VirtualHome: Simulating Household Activities via Programs
Xavier Puig, Kevin Ra, Marko Boben, Jiaman Li, Tingwu Wang, Sanja Fidler, Antonio Torralba
TL;DR
Problem: robots require explicit, executable representations of complex household tasks. Approach: collect a large knowledge base of home activities encoded as programs, build VirtualHome simulator, and develop encoder-decoder models to translate natural language or video into programs to drive agents. Contributions: ActivityPrograms dataset, VirtualHome simulator with rich ground-truth, methods for program generation from text and video using RL, and demonstration of task execution in simulation.
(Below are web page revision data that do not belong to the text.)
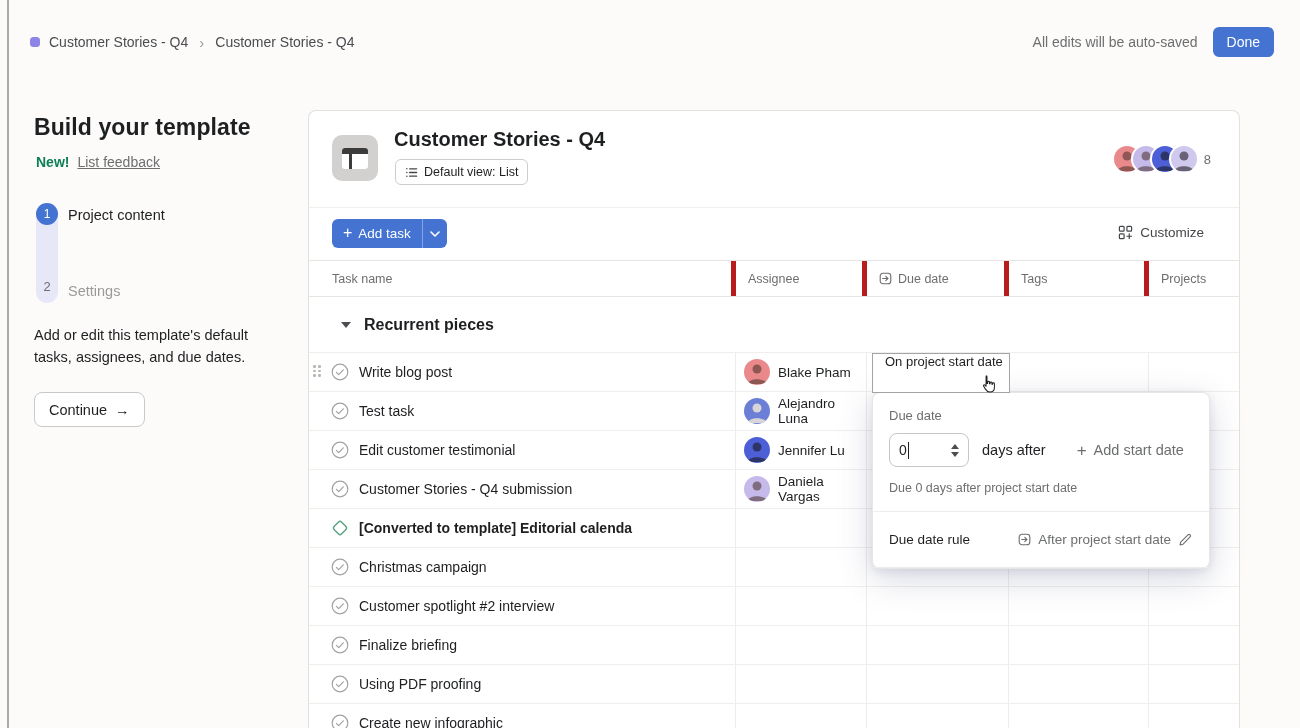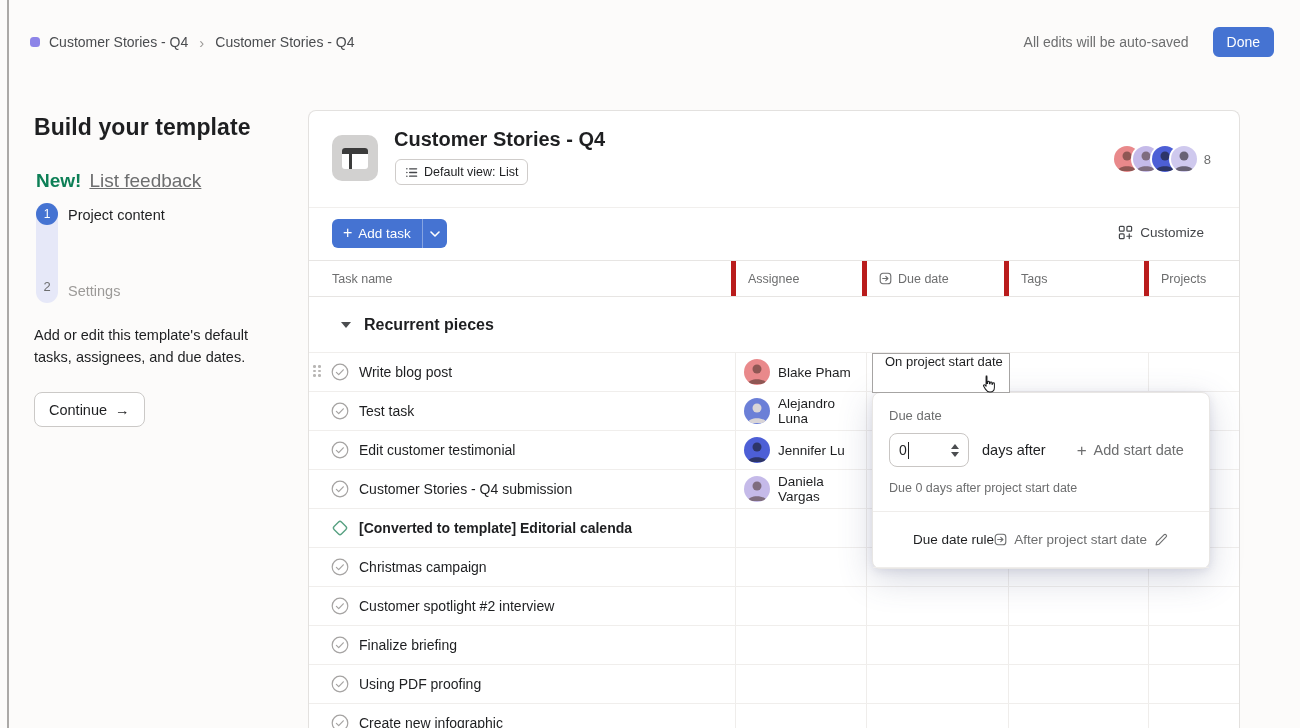--- a/index.html
+++ b/index.html
@@ -8,27 +8,27 @@
   .abs{position:absolute;}
   .flex{display:flex;align-items:center;}
 
   
   .win-edge{left:7px;top:0;width:2px;height:728px;background:#ABA9A7;}
 
   
   .breadcrumb{left:30px;top:30px;height:24px;gap:9px;font-size:14px;color:#4A4C4F;}
   .bc-dot{width:10px;height:10px;border-radius:3.5px;background:#8D84E8;}
   .bc-sep{color:#9B9997;font-size:15px;padding:0 2px;}
-  .topbar-right{top:27px;right:26px;gap:24px;}
+  .topbar-right{top:27px;right:26px;gap:15px;}
   .autosave{font-size:14px;color:#6D6E6F;}
   .btn-done{background:#4573D2;color:#fff;font-size:14px;border:none;border-radius:6px;height:30px;padding:0 14px;cursor:pointer;}
 
   
   .sb-title{left:34px;top:114px;font-size:23px;font-weight:700;letter-spacing:.1px;}
-  .sb-feedback{left:36px;top:170px;gap:8px;font-size:19px;}
+  .sb-feedback{left:36px;top:154px;gap:8px;font-size:14px;}
   .sb-new{color:#0D7F56;font-weight:700;}
   .sb-link{color:#6D6E6F;text-decoration:underline;cursor:pointer;}
   .stepper{left:36px;top:203px;width:22px;height:100px;background:#E6E8F8;border-radius:11px;}
   .step-circle{position:absolute;left:0;top:0;width:22px;height:22px;border-radius:50%;background:#4573D2;color:#fff;font-size:12px;display:flex;align-items:center;justify-content:center;}
   .step2-num{position:absolute;left:0;top:76px;width:22px;text-align:center;font-size:13px;color:#6D6E6F;}
   .step-label1{left:68px;top:207px;font-size:14.5px;color:#1E1F21;}
   .step-label2{left:68px;top:283px;font-size:14.5px;color:#9C9A98;}
   .sb-desc{left:34px;top:324px;width:234px;font-size:14.5px;line-height:22px;color:#1E1F21;}
   .btn-continue{left:34px;top:392px;height:35px;padding:0 14px;background:#fff;border:1px solid #CBC9C7;border-radius:8px;font-size:14.5px;color:#1E1F21;display:flex;align-items:center;gap:8px;cursor:pointer;}
 
@@ -86,21 +86,21 @@
   .spin-val{font-size:14px;}
   .caret-i{display:inline-block;width:1.5px;height:17px;background:#1E1F21;margin-left:1px;}
   .spin-steppers{margin-left:auto;display:flex;flex-direction:column;gap:3px;cursor:pointer;}
   .tri-up{width:0;height:0;border-left:4px solid transparent;border-right:4px solid transparent;border-bottom:5px solid #4B4D50;}
   .tri-dn{width:0;height:0;border-left:4px solid transparent;border-right:4px solid transparent;border-top:5px solid #4B4D50;}
   .days-after{font-size:14.5px;font-weight:500;}
   .add-start{margin-left:18px;display:flex;align-items:center;gap:7px;color:#6D6E6F;font-size:14.5px;cursor:pointer;}
   .add-start .plus{font-size:17px;line-height:1;}
   .pp-summary{margin-top:14px;font-size:12.5px;color:#6D6E6F;}
   .pp-div{height:1px;background:#EFEDEB;}
-  .pp-rule{height:55px;padding:0 16px;display:flex;align-items:center;justify-content:center;}
+  .pp-rule{height:55px;padding:0 16px;display:flex;align-items:center;justify-content:space-between;}
   .rule-label{font-size:13.5px;}
   .rule-val{display:flex;align-items:center;gap:7px;color:#6D6E6F;font-size:13.5px;cursor:pointer;}
   .pp-bottom{height:61px;padding:0 16px;display:flex;align-items:center;justify-content:space-between;}
   .clear-btn{font-size:14.5px;color:#4D4F52;cursor:pointer;}
   .cursor-hand{left:978px;top:374px;z-index:60;pointer-events:none;}
   svg{display:block;}
 </style>
 </head>
 <body>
Impact: enables scalable training and evaluation for vision+robotics systems on realistic, multi-step household activities and provides a platform for future learning from demonstrations.
Abstract
In this paper, we are interested in modeling complex activities that occur in a typical household. We propose to use programs, i.e., sequences of atomic actions and interactions, as a high level representation of complex tasks. Programs are interesting because they provide a non-ambiguous representation of a task, and allow agents to execute them. However, nowadays, there is no database providing this type of information. Towards this goal, we first crowd-source programs for a variety of activities that happen in people's homes, via a game-like interface used for teaching kids how to code. Using the collected dataset, we show how we can learn to extract programs directly from natural language descriptions or from videos. We then implement the most common atomic (inter)actions in the Unity3D game engine, and use our programs to "drive" an artificial agent to execute tasks in a simulated household environment. Our VirtualHome simulator allows us to create a large activity video dataset with rich ground-truth, enabling training and testing of video understanding models. We further showcase examples of our agent performing tasks in our VirtualHome based on language descriptions.